WORK INSTRUCTION: Every line of the records below from the line with "[957,603,991,620] goal ->" up to and including the line with "[217,741,457,760] https://sanjayn.com/make-10/ ->" must be reproduced exactly, and no line outside that range.

SUPPLIED DATA below:

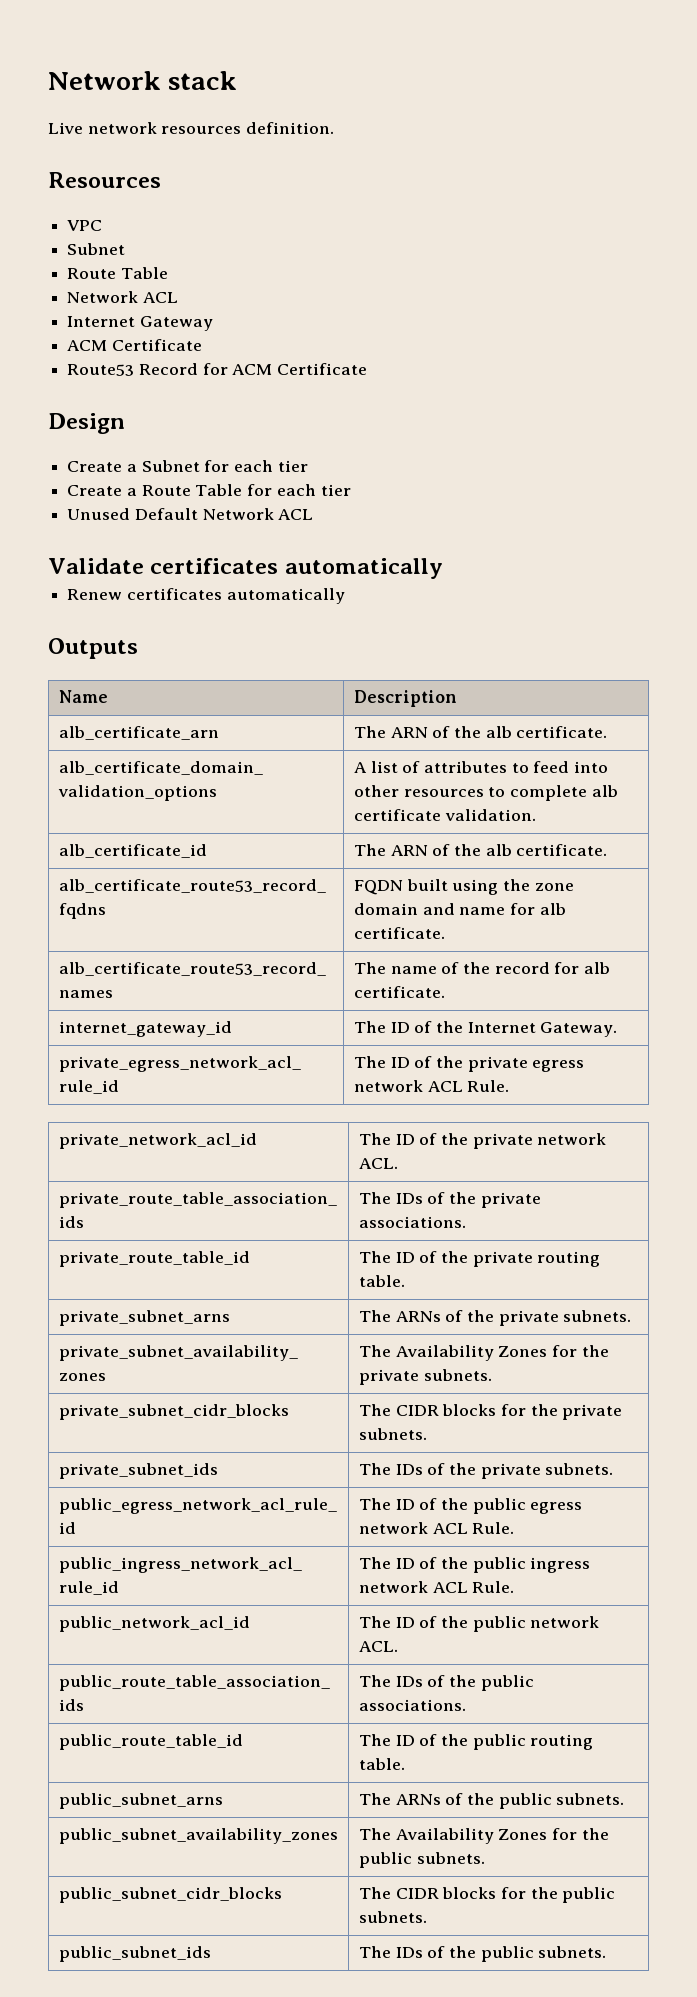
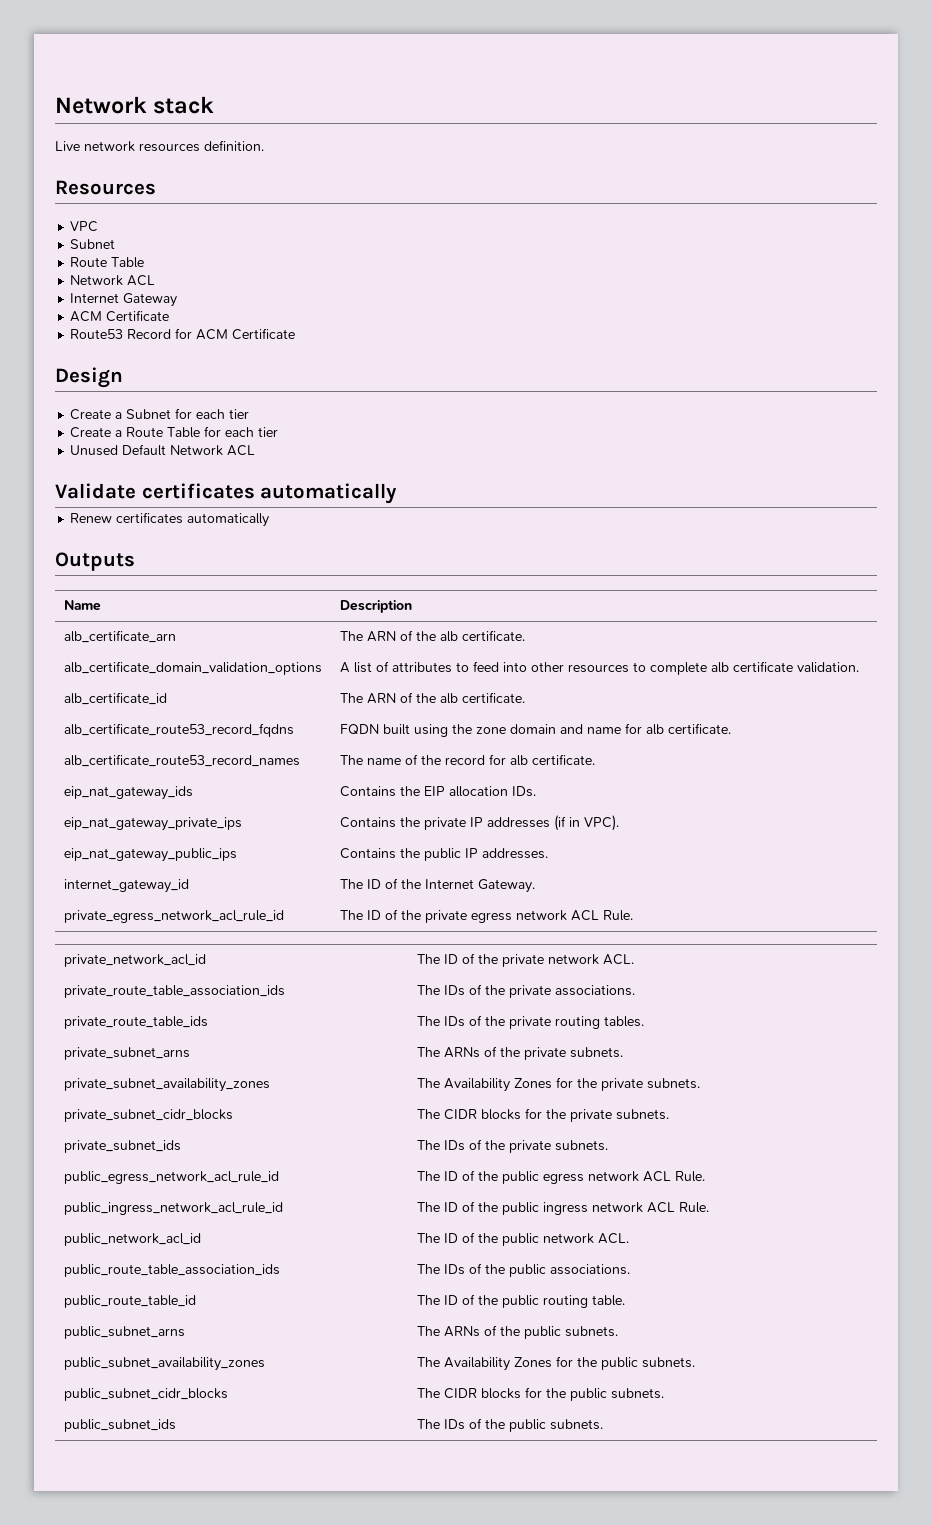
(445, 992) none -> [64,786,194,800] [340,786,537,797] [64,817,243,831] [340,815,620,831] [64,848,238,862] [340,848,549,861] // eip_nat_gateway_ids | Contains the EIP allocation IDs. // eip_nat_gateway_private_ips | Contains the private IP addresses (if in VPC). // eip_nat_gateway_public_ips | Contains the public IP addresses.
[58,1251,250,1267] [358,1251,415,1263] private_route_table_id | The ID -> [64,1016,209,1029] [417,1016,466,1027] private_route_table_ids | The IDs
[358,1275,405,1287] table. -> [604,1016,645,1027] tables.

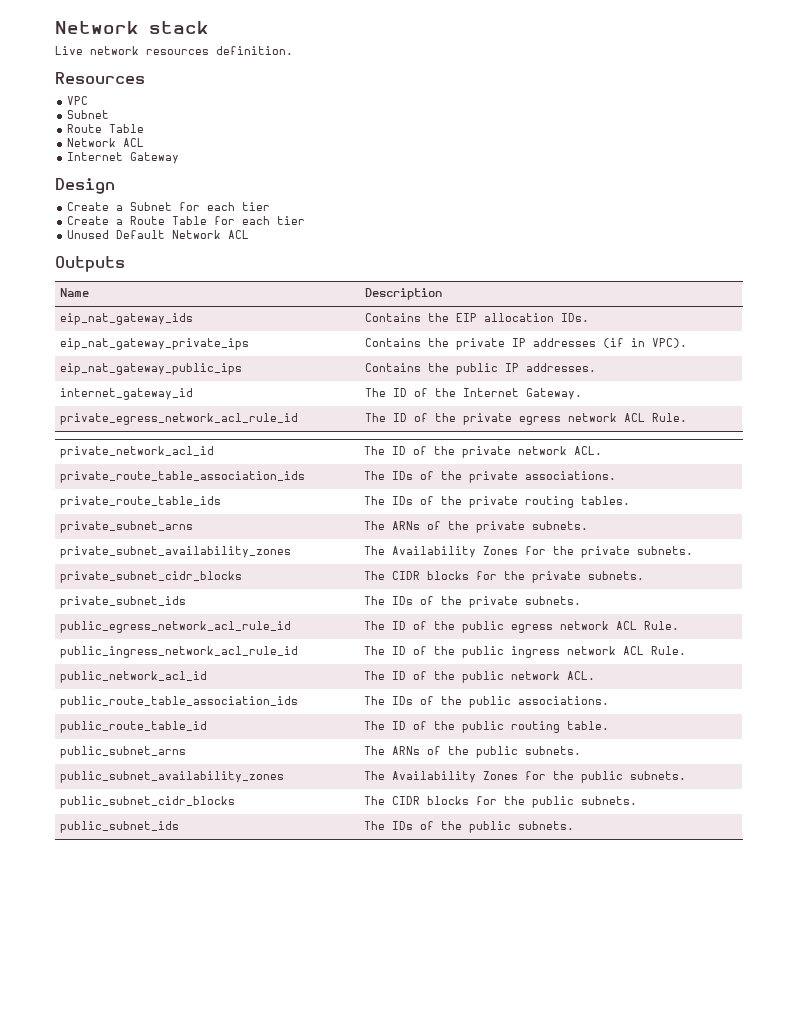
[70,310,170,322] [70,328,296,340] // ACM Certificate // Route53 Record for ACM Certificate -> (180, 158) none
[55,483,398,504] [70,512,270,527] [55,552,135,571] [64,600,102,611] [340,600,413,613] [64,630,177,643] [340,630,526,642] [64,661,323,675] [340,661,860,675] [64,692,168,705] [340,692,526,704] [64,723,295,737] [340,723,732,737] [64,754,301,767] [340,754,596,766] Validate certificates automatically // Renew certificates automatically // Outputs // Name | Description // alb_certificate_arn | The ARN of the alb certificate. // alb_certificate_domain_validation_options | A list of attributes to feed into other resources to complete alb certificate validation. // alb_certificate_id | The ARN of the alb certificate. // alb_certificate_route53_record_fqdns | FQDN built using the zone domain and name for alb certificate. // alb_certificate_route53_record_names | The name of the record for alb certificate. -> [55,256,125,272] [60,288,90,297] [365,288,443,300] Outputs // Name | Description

End of SUPPLIED DATA.
SUPPLIED DATA below:

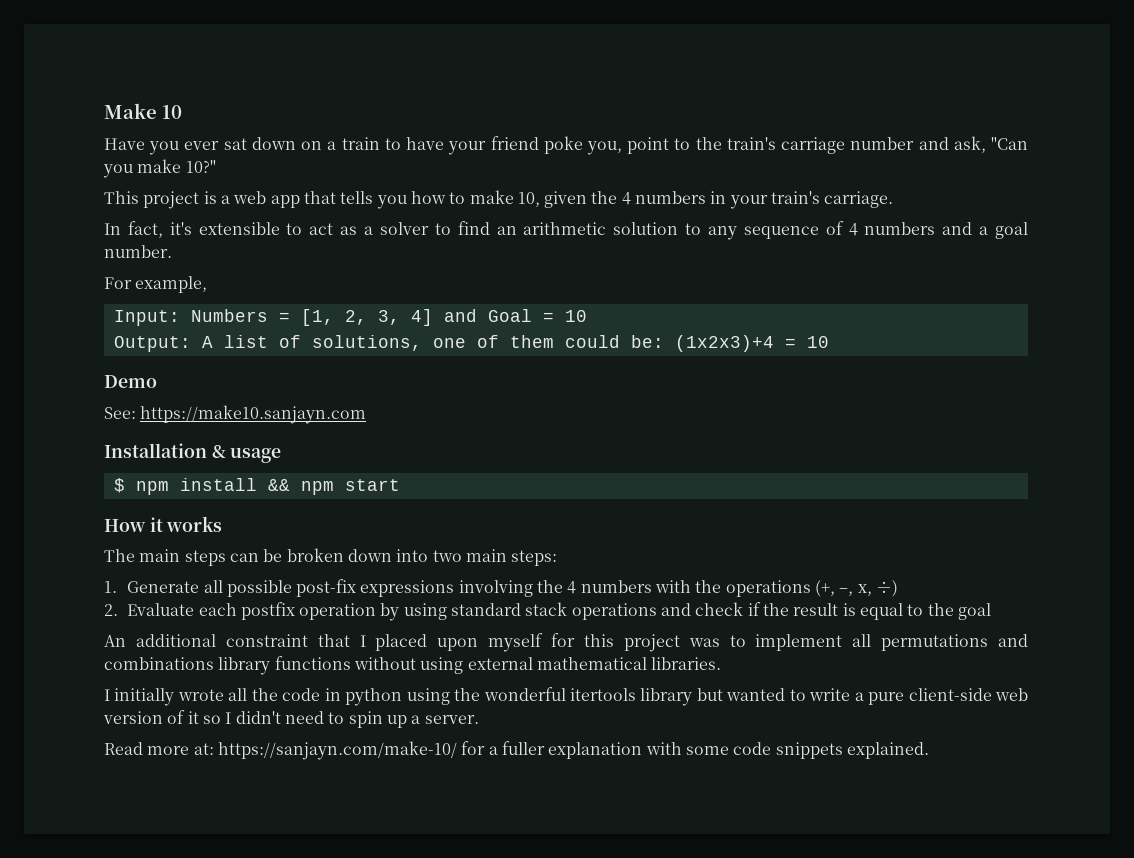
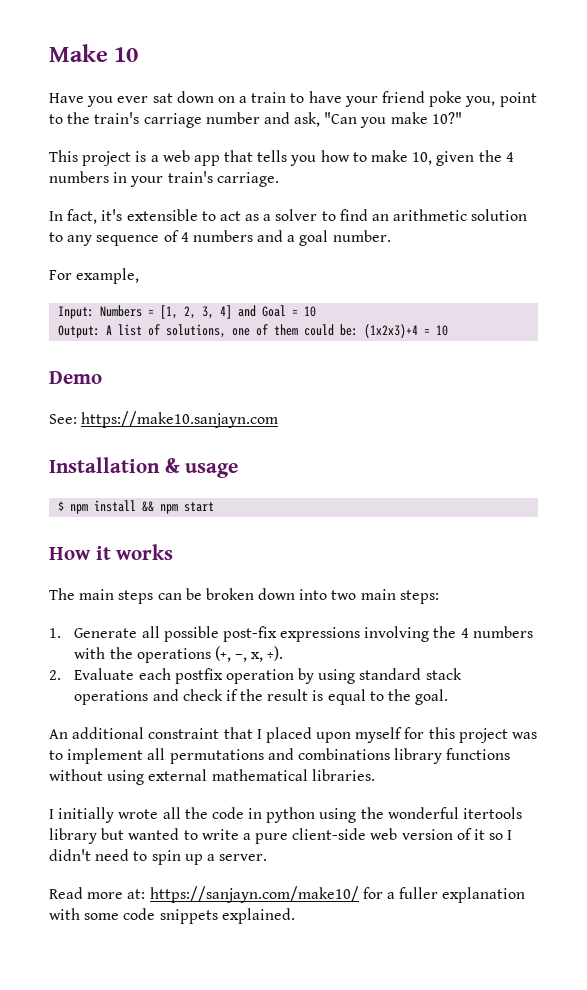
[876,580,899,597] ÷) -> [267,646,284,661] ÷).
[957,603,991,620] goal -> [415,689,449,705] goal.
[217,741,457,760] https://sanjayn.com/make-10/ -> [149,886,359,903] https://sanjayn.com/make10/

End of SUPPLIED DATA.
SUPPLIED DATA below:

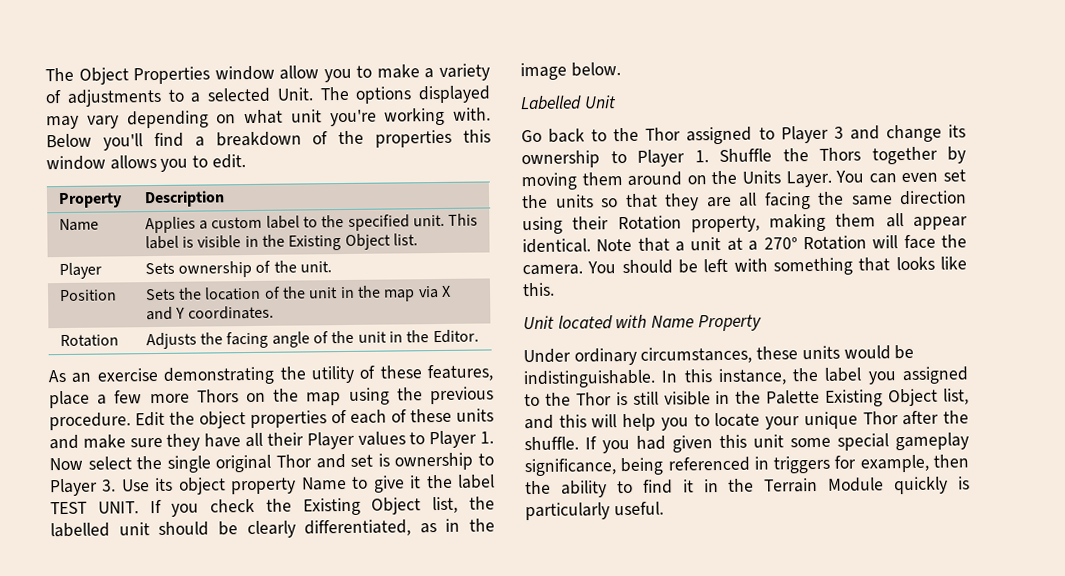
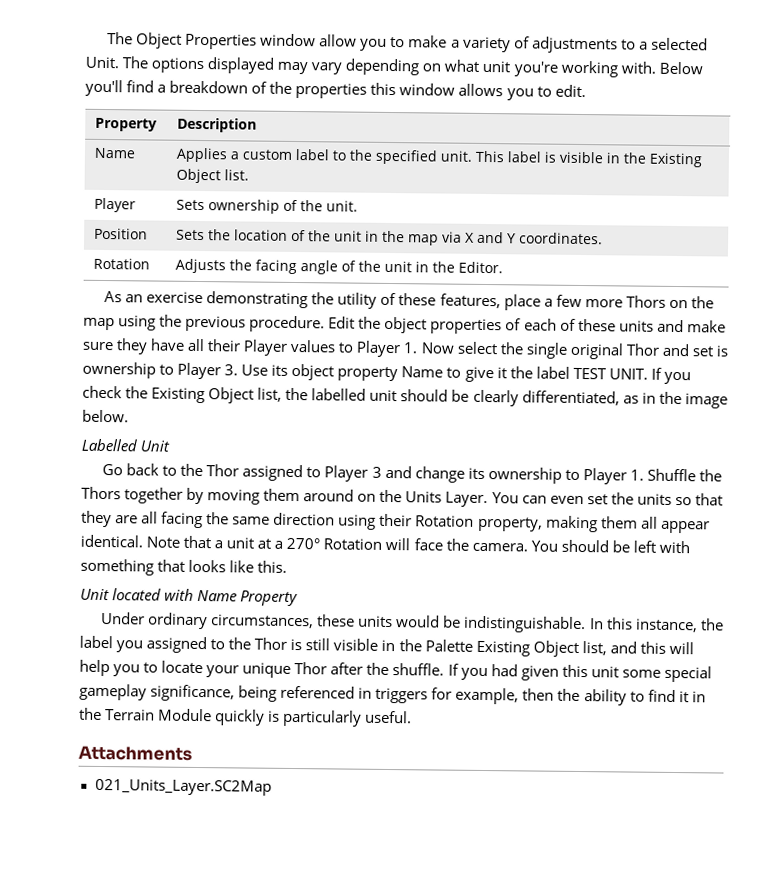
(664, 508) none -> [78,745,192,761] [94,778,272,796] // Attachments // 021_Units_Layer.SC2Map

End of SUPPLIED DATA.

RESPONSE FOR THIS EXERCISE:
[957,603,991,620] goal -> [415,689,449,705] goal.
[217,741,457,760] https://sanjayn.com/make-10/ -> [149,886,359,903] https://sanjayn.com/make10/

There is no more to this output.